So yeah, while you're right that it can make life more difficult at times (especially where docs are lacking), you can probably see why I tend to fail at being diligent about CustomStringConvertible...
Digging into this deeper, I'm now not sure wrk is the root problem.
I investigated wrk's implementation further, and it does in fact properly wait¹ (asynchronously via kevent) for the connecting socket to establish (specifically, to become readable or writable). It usually successfully writes to it and then receives a kevent telling it the socket has closed (EV_EOF is set). It tries to read the socket anyway - which is correct; it could have data still in it from before the close - but always comes up empty in this case.
Looking at the syscalls using System Trace in Instruments, it genuinely looks like wrk is doing everything correctly.
And yet on the server side, it seems like basically the same story - it looks like there's a kevent signalling the socket is readable, but when NIO reads from it the response is zero, which NIO takes as meaning EOF.
It appears that the connection is being closed by a third party, which I guess means the macOS kernel here? Though I have no idea what its motivation would be.
It's not completely clear if the socket is actually closed, before either the client or the server explicitly close it anyway as part of their clean-up. Perhaps the return value of zero from read on the server side does not imply the socket is closed; perhaps NIO is being presumptuous?
The slow- & no-ramp starts are a direct consequence of this - wrk spends all its time trying to open its connections and keeps getting ECONNRESET on them (mostly on reads, sometimes on writes / connects).

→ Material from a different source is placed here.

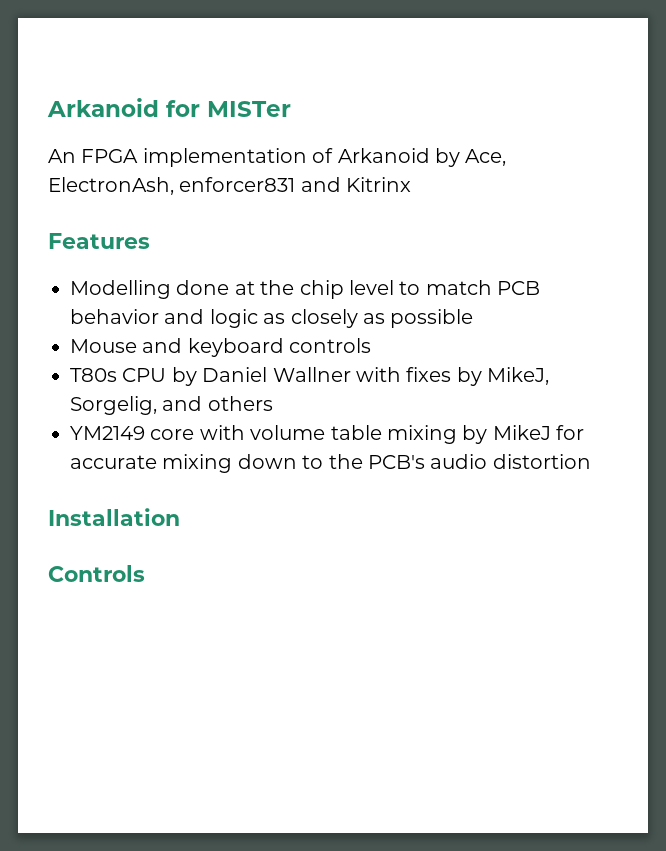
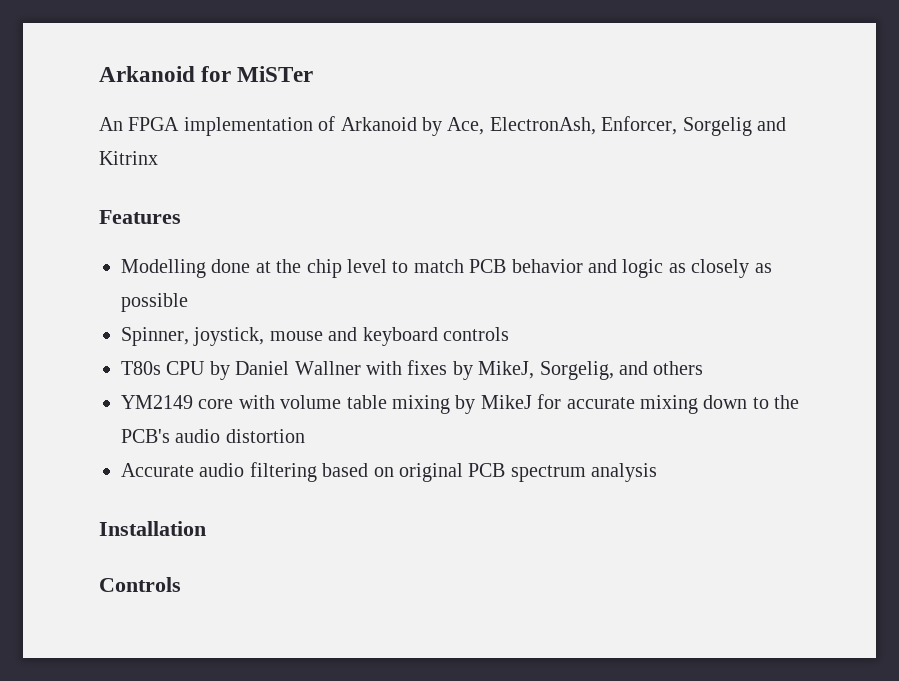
[207,101,291,117] MISTer -> [237,66,314,82] MiSTer
[179,177,296,192] enforcer831 -> [601,116,752,136] Enforcer, Sorgelig
[70,339,137,353] Mouse -> [121,327,323,346] Spinner, joystick, mouse
(591, 461) none -> [121,462,658,482] // Accurate audio filtering based on original PCB spectrum analysis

I don't know why opening all the connections first, before sending anything on them, avoids this problem. For a long while I suspected a logic error in the kevent code in either wrk or the server, but if it's there I can't see it. I also cast about for race conditions or erroneous sharing of kevent queues between threads, but couldn't find anything suspect on the wrk side, and couldn't really penetrate the very complicated NIO code.
I'd also very much like to know if this same behaviour occurs on other platforms, e.g. Linux, as that might narrow it down to at least userspace vs kernelspace.
¹ In my defence, it does it a bit obtusely and the code is generally hard to follow, utterly undocumented, and missing most error checking. So I'm a little embarassed that I perhaps mistakenly or prematurely accused wrk, but not that embarassed.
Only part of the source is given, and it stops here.